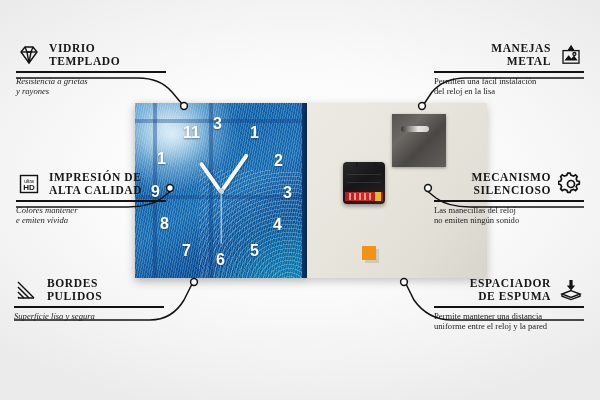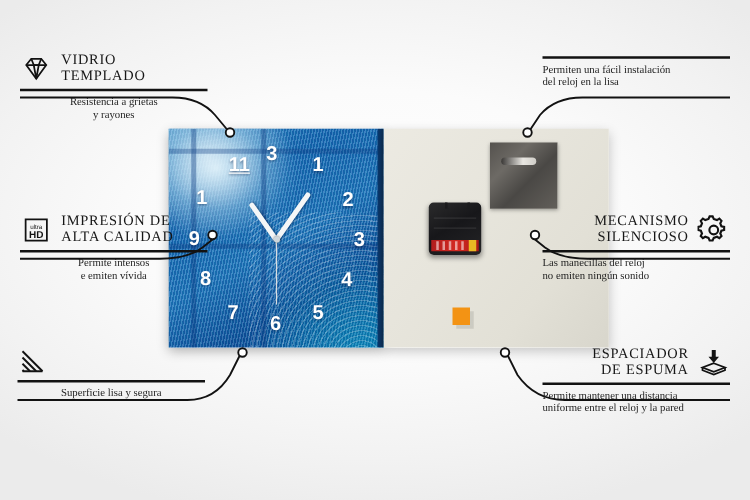"VIDRIO" .callout .titles { font-weight: normal -> bold }
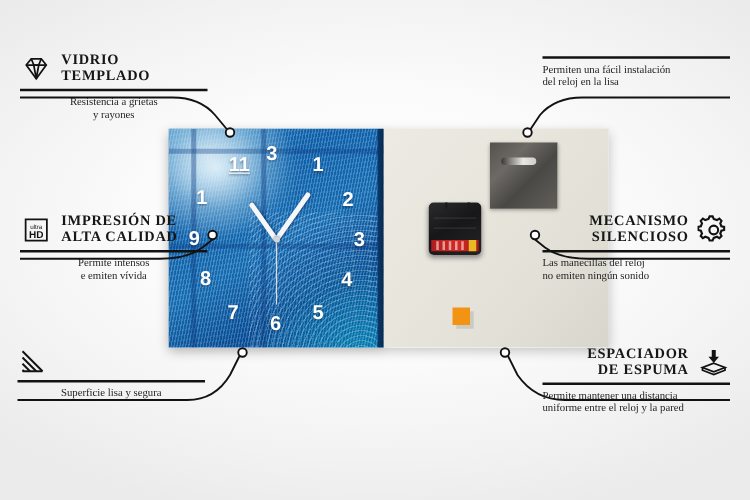"MANEJAS" div.head { html: none -> <div> <div> <div>MANEJAS</div> <div>METAL</div> </div> <span> <svg> <g> <path></path> <rect></rect> <path></path> <circle></circle> </g> </svg> </span> </div> }
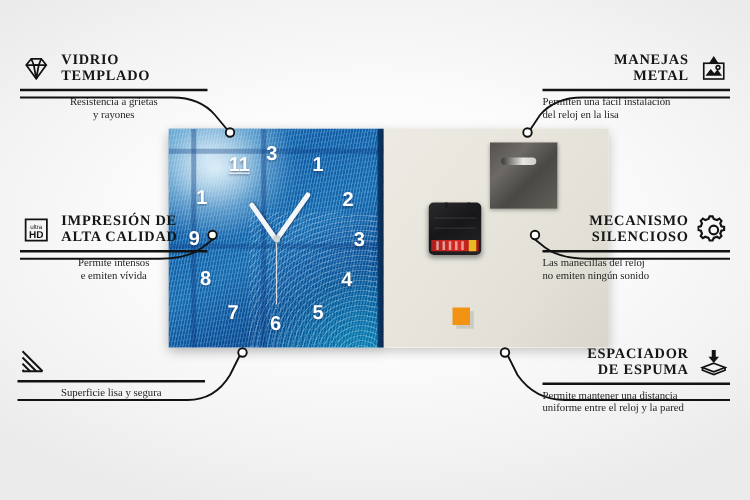"Resistencia a grietas" .left-c .desc { font-style: none -> italic; text-align: center -> left }
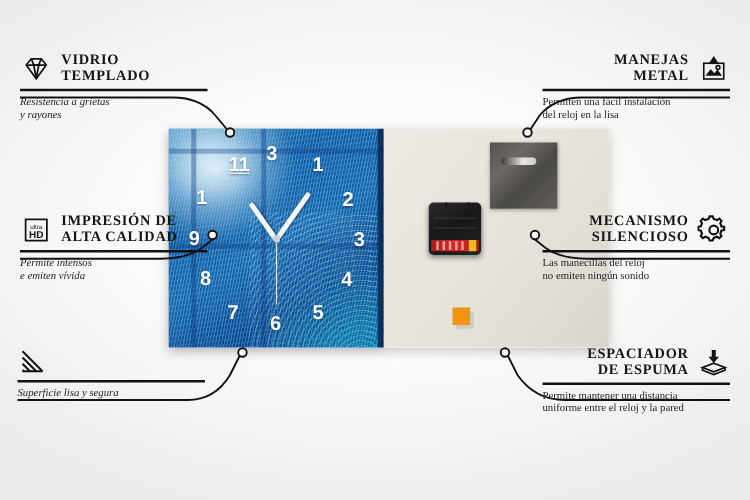"11" span.numeral { text-decoration: underline -> none }
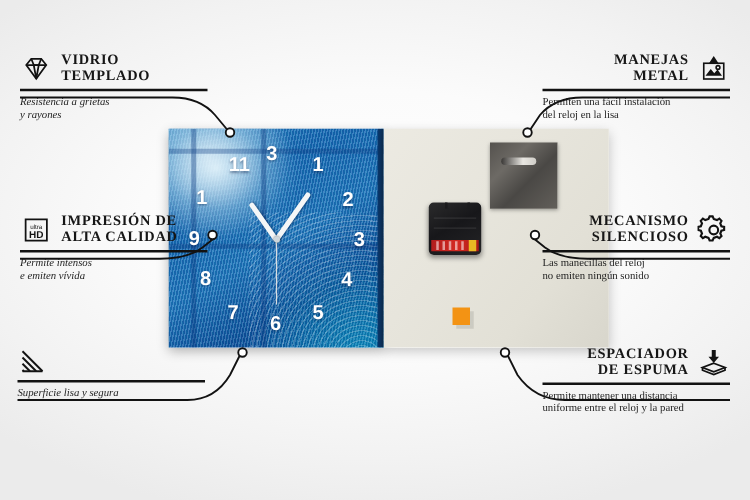"Permite intensos" div { text: Permite intensos -> Colores mantener }
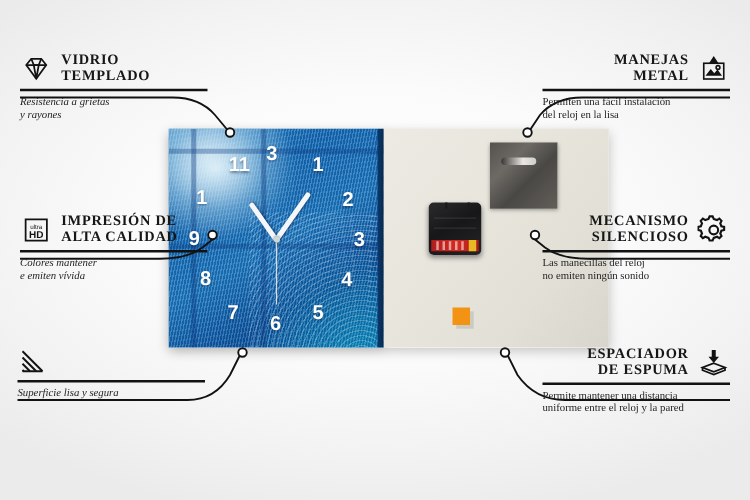"BORDES" div.titles { html: none -> <div> <div>BORDES</div> <div>PULIDOS</div> </div> }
#####
» EXERCISE PROMPT:
Without copying any picture, write out all of the material exactly as it reads.

» EXERCISE SOLUTION:
"VIDRIO" .callout .titles { font-weight: normal -> bold }
"MANEJAS" div.head { html: none -> <div> <div> <div>MANEJAS</div> <div>METAL</div> </div> <span> <svg> <g> <path></path> <rect></rect> <path></path> <circle></circle> </g> </svg> </span> </div> }
"Resistencia a grietas" .left-c .desc { font-style: none -> italic; text-align: center -> left }
"11" span.numeral { text-decoration: underline -> none }
"Permite intensos" div { text: Permite intensos -> Colores mantener }
"BORDES" div.titles { html: none -> <div> <div>BORDES</div> <div>PULIDOS</div> </div> }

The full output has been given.